Regarding “you're free to provide patches.”, I really hate the “Patches or STFU!” attitude because a good developer recognises that a bug report often (usually?) indicates a lack of the program as it stands.

i'm familiar with joel's writings and enjoy them very much. however, this doesn't mean i have to follow his advice by the letter. when releasing code, i certainly do take on responsibility for it. which means i respond to issues brought up and usually even try to improve upon the situation one way or another. but in no way am i obliged to do so. and neither do i expect others to. it's give-and-take all the way down. and everyone's entitled to making their own decisions about it.

I don't understand how to implement the changes that the documentation says in the relevant site, or else I would not have filed this bug.

well, why don't we talk about what you're actually trying to accomplish then? can you point me at your code? maybe we can find out where the documentation is lacking in the process.

I have given explained how I interpret the licences on my site here and suggest you follow suit, because the GPLv3/AGPLv3 can be pretty vague (as many legal documents go) and there are many grey areas.

let me be clear on this: the license is not going to change. i'm a strong proponent of copyleft so you have to put up with that if you want to use my code. but there's really no need to worry about getting sued for using this plugin to generate your website.

shlomif commented 11 years ago

Hi @blackwinter ,

you can see the plugin used here. it's a pretty big site, though, so a simpler example would probably be more suitable. i'll see if we can get around to providing one.

I didn't see a link to the site anywhere on the README. Now that I saw it, I cannot immediately tell how to localize while keeping the translations in sync - there seems to be two versions for each page and they are often out of sync with one another. There should really be a simpler example.

i'm familiar with joel's writings and enjoy them very much. however, this doesn't mean i have to follow his advice by the letter. when releasing code, i certainly do take on responsibility for it. which means i respond to issues brought up and usually even try to improve upon the situation one way or another. but in no way am i obliged to do so. and neither do i expect others to. it's give-and-take all the way down. and everyone's entitled to making their own decisions about it.

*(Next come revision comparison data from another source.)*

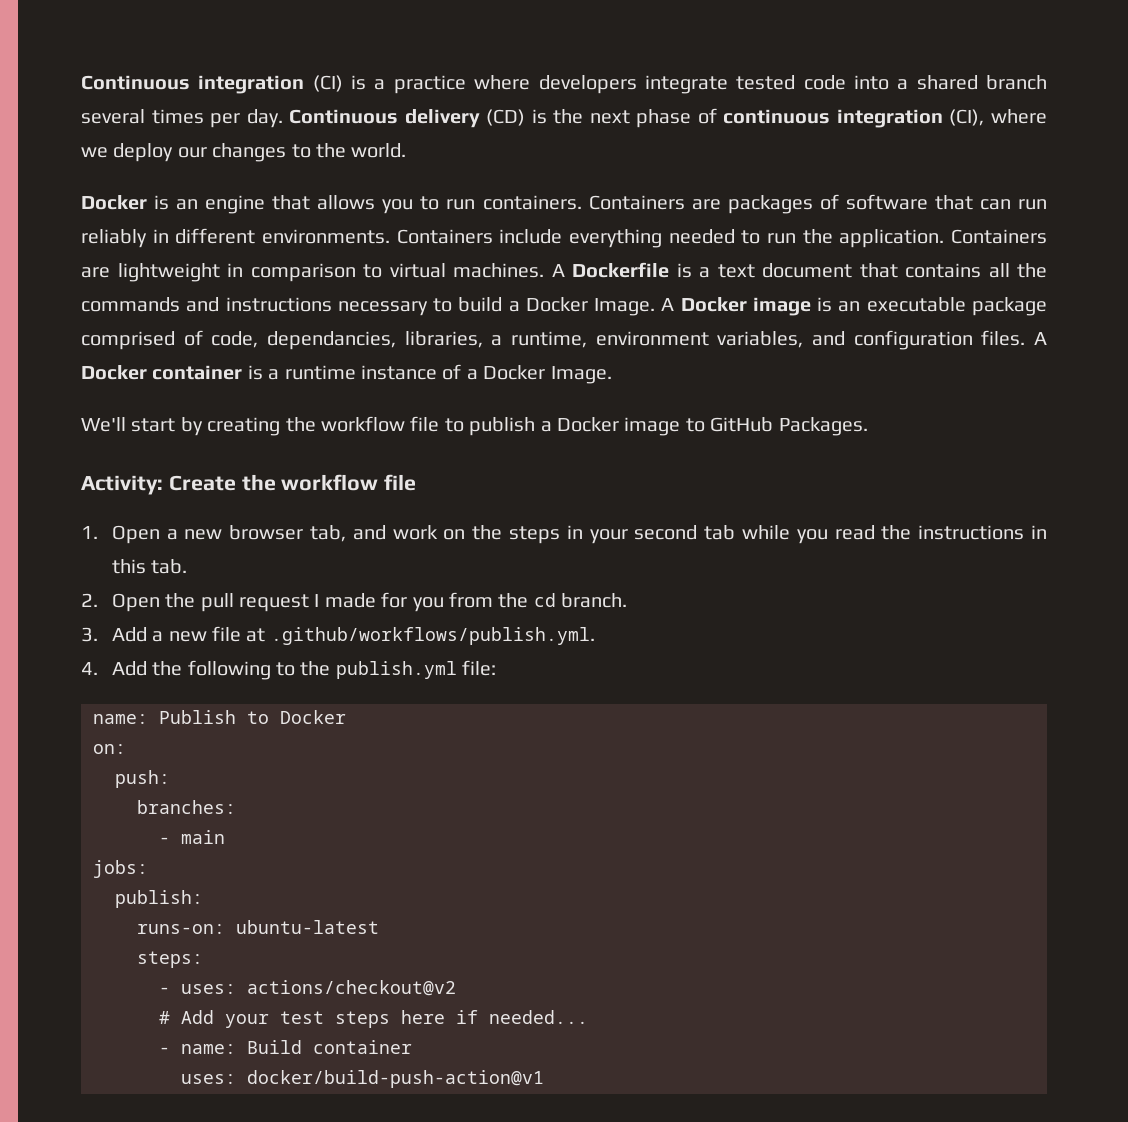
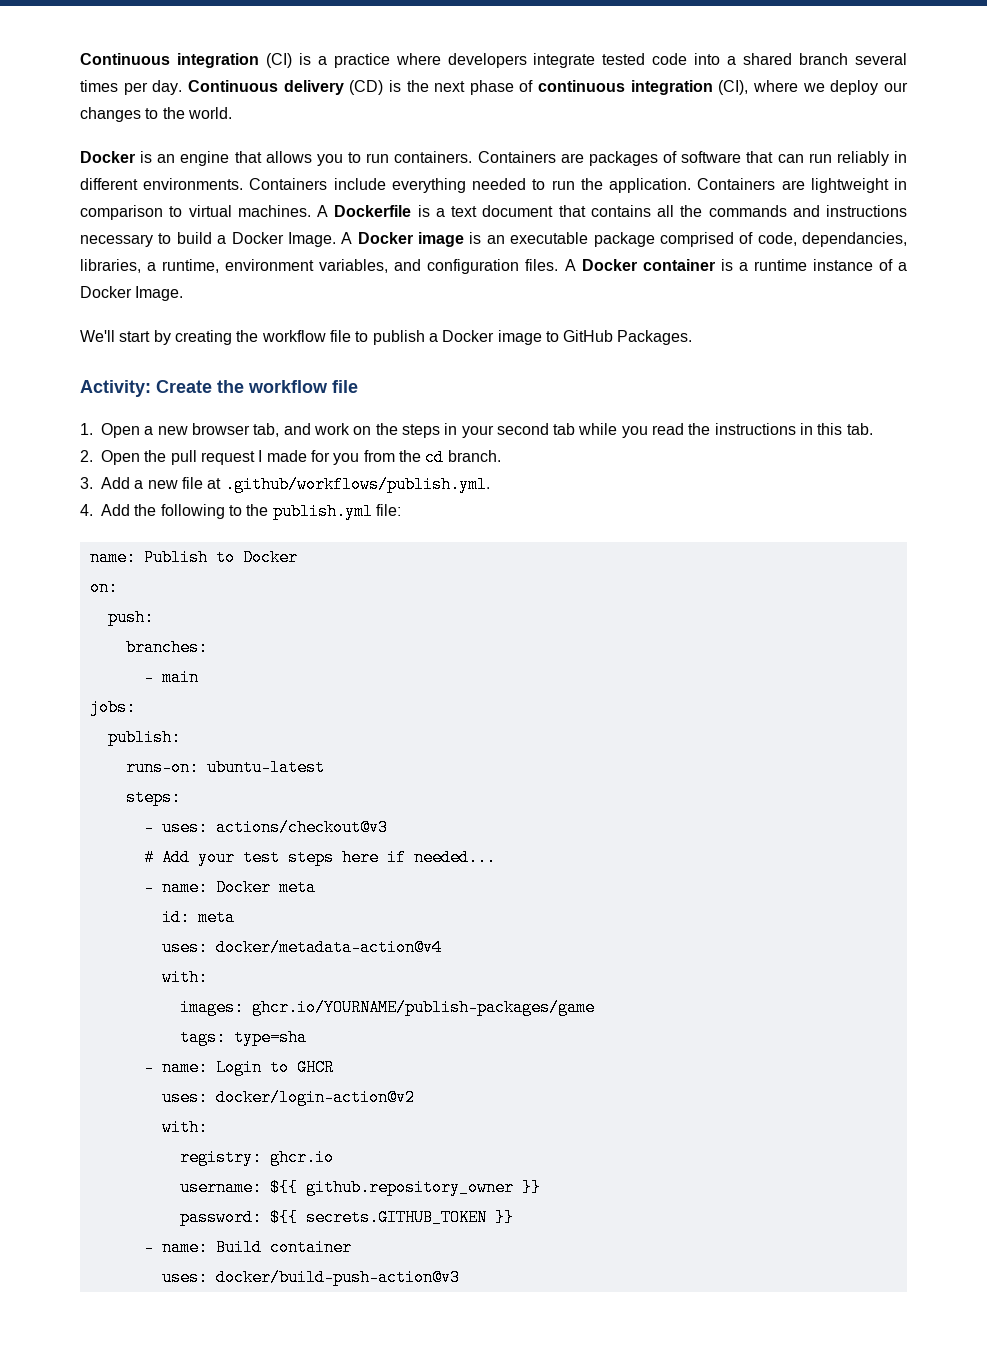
- - uses: actions/checkout@v2
+ - uses: actions/checkout@v3
+ - name: Docker meta
+ id: meta
+ uses: docker/metadata-action@v4
+ with:
+ images: ghcr.io/YOURNAME/publish-packages/game
+ tags: type=sha
+ - name: Login to GHCR
+ uses: docker/login-action@v2
+ with:
+ registry: ghcr.io
+ username: ${{ github.repository_owner }}
+ password: ${{ secrets.GITHUB_TOKEN }}
- uses: docker/build-push-action@v1
+ uses: docker/build-push-action@v3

I didn't say you are obliged to fix a bug or deal with a customer service request permanently, but it is the best strategy in the long run, because this way you won't have to deal with other people asking this question or a similar one, and bothering you even more, wasting more of your time, and leaving a bad taste in the mouth among disgruntled users who may speak against your project or against you on many occasions. If you want to work harder and alienate your users, then feel free to close all bugs as “RESOLVED / WONT_FIX / YOU_SUCK”, but I think it's the wrong thing to do, which is why I consistently try to follow Joel's advice.

well, why don't we talk about what you're actually trying to accomplish then? can you point me at your code? maybe we can find out where the documentation is lacking in the process.

Thanks!

You can find the code on bitbucket.org (in a Mercurial repository). Someone told me he would like to create a Russian version of the site, and I may wish to create a Hebrew version, and there may other localised versions in the future. I didn't start the actual coding yet.

There's a "Fork me on BitBucket" strip at the right corner of the screen on the site which links to it and should appear even if JS is disabled.

let me be clear on this: the license is not going to change. i'm a strong proponent of copyleft so you have to put up with that if you want to use my code. but there's really no need to worry about getting sued for using this plugin to generate your website.

Well, it would be useful if you spelled your expectations from the fact that this plugin is under the AGPL licence explicitly in the README, because many people (and especially some companies) may be worried.

Regards,

— Shlomi Fish

shlomif commented 11 years ago

Finally, can this bug be reopened (since it appears to be real) or should I file a new bug?